Some people may feel as though you’re sad for no apparent reason. They may think you were being a grinch for the holidays or distancing yourself for minute reasons. Pay these people no mind. Any form of depression is serious, and it shouldn’t be overlooked, joked about, or dismissed. When you feel as though you have no support, or things are becoming too dark and overwhelming, don’t get discouraged. Depression can lead to thoughts of suicide. If you are experiencing either, please use the following information. You aren’t SAD for no apparent reason; seek help and be well.
Are People With HIV at Increased Risk for SAD?
It’s important to realize that people living with HIV are at an increased risk for depression in general, which means that, yes, they are at increased risk for developing seasonal depression during the winter months. And this is certainly a winter unlike any other. Winter 2021 is complicated by the ongoing COVID pandemic. According to Nathaniel Currie, D.S.W., M.S.W., LCSW, a clinical social worker and educator with over 14 years of experience in behavioral health and HIV, many of his clients have been triggered by the pandemic and fear of acquisition of the coronavirus.

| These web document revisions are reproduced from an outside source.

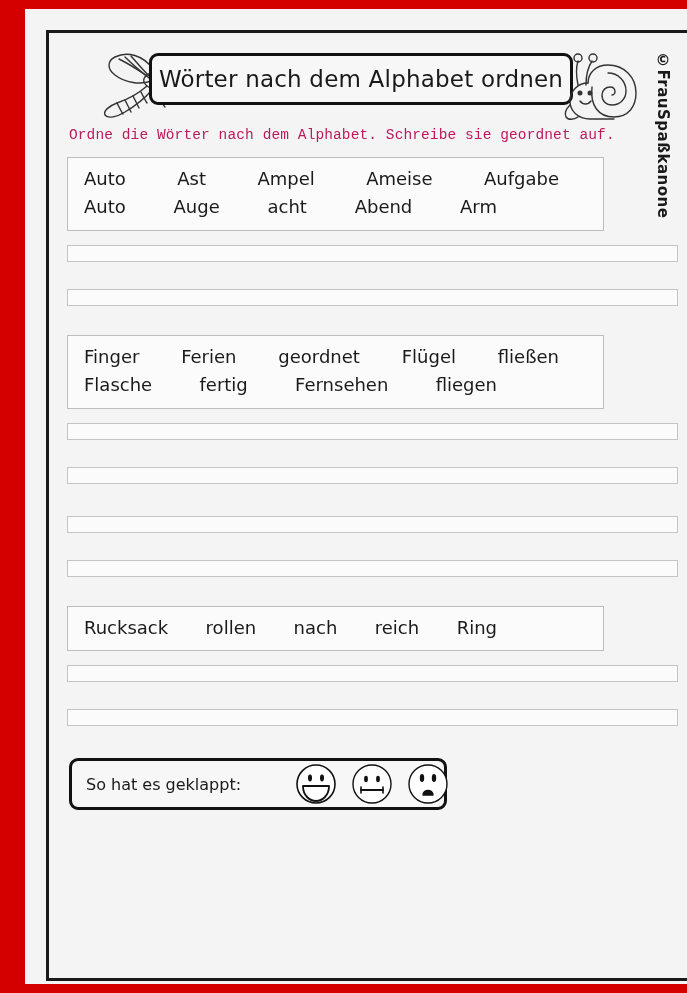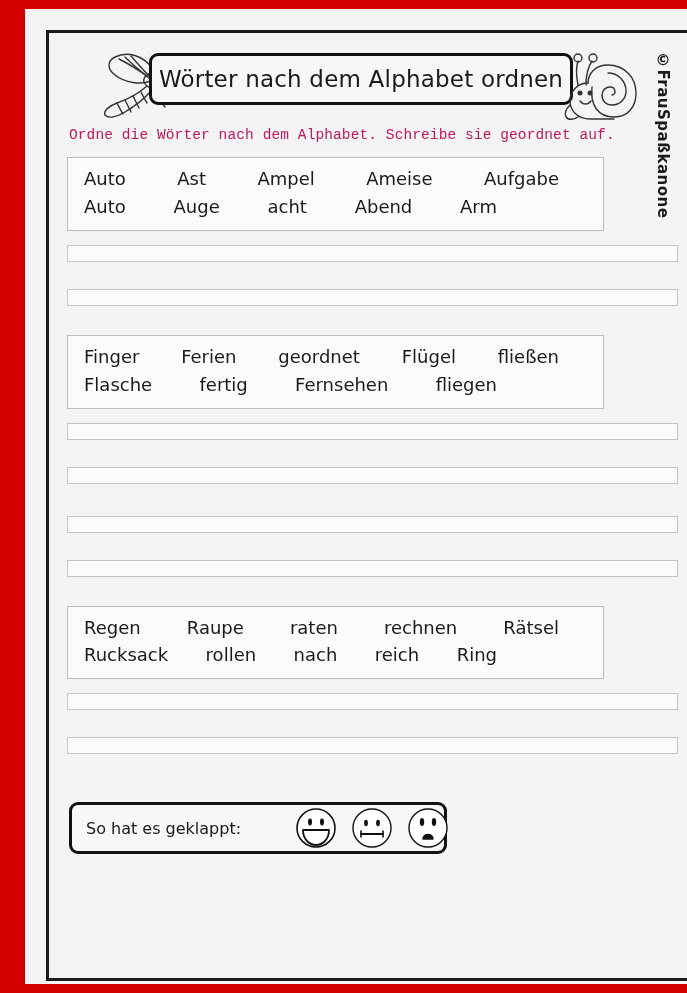"Regen" div.word-row { html: <div> <span>Regen</span> <span>Raupe</span> <span>raten</span> <span>rechnen</span> <span>Rätsel</span> </div> -> none }
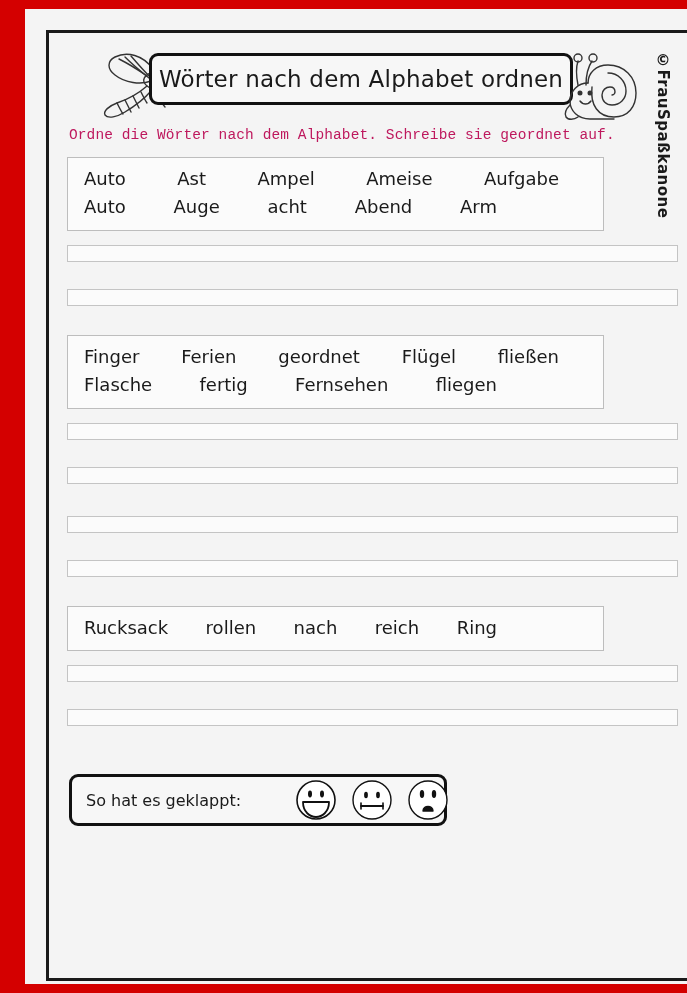"So hat es geklappt:" .footer { margin: 30px 0 0 6px -> 14px 0 0 6px }
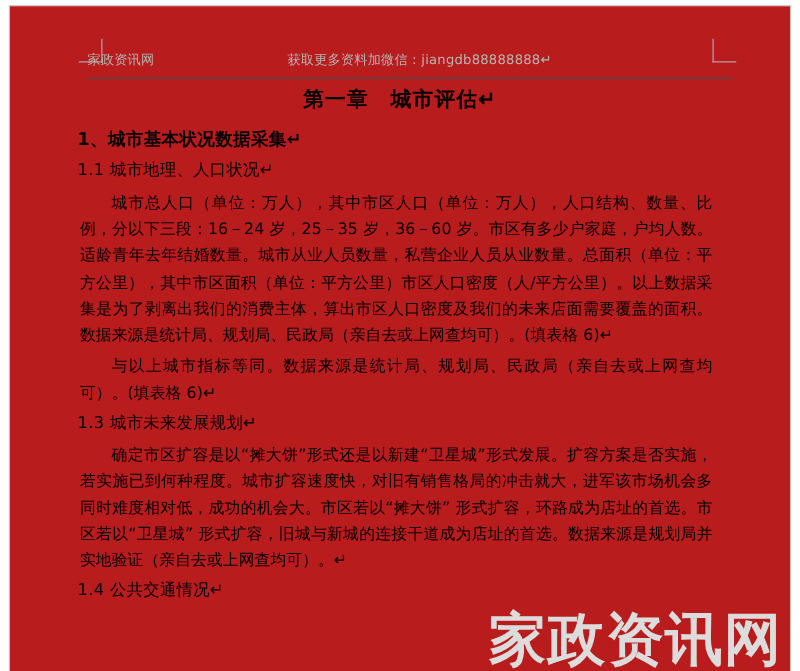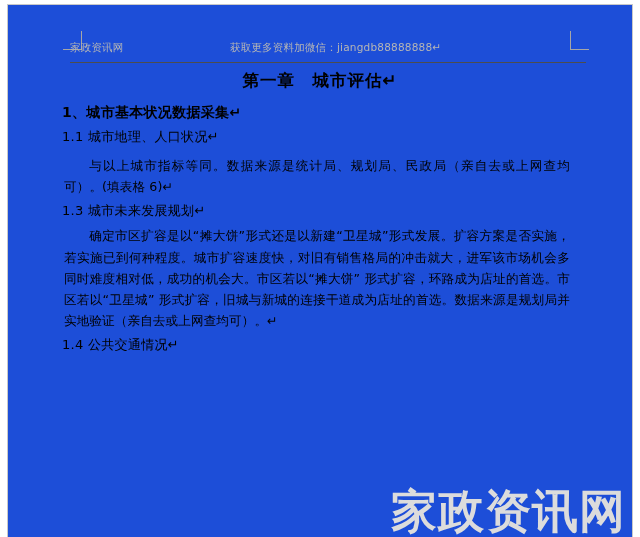"家政资讯网 获取更多资料加微信：jiangdb88888888↵" #page { background: #1d4ed8 -> #b91c1c }
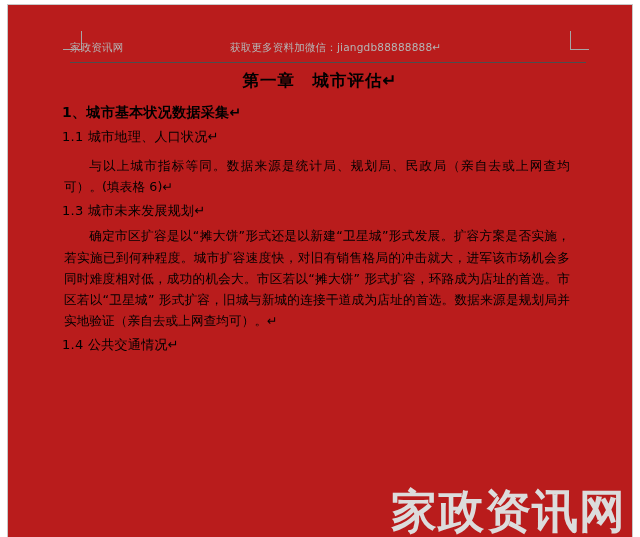"城市总人口（单位：万人），其中市区人口（单位：万人），人口结构、数量、比例，分以" p.para { html: none -> <p>城市总人口（单位：万人），其中市区人口（单位：万人），人口结构、数量、比例，分以下三段：16－24 岁，25－35 岁，36－60 岁。市区有多少户家庭，户均人数。适龄青年去年结婚数量。城市从业人员数量，私营企业人员从业数量。总面积（单位：平方公里），其中市区面积（单位：平方公里）市区人口密度（人/平方公里）。以上数据采集是为了剥离出我们的消费主体，算出市区人口密度及我们的未来店面需要覆盖的面积。数据来源是统计局、规划局、民政局（亲自去或上网查均可）。(填表格 6)↵</p> }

“The diagnosis of a chronic illness or a stigmatized disease has significant mental and emotional health effects,” Currie said. “In fact, some clients have stated that they have kept their COVID-19 diagnosis secret for fear of judgement or being ostracized; reminiscent of the treatment and handling of one’s own HIV-related experience. These instances, in short, are all factors contribut[ing] to increases in depression among people living with HIV.”
Seasonal depression can affect a person’s sleep, appetite, attention, motivation, energy, and overall outlook, so it’s important for people with HIV to speak about these symptoms with their health care team, including their physician and mental health professionals.
And, finally, Currie added, “A good defense is a strong offense.” Currie said that he himself is prone to seasonal depression, and he becomes proactive about it.
“I get proactive,” he said. “I increase my cardio; vitamins B, C, and D; decrease alcohol and increase water and tea; and I talk to anyone that will listen—my therapist, my family, friends, my dogs. ... There is healing power in talk.”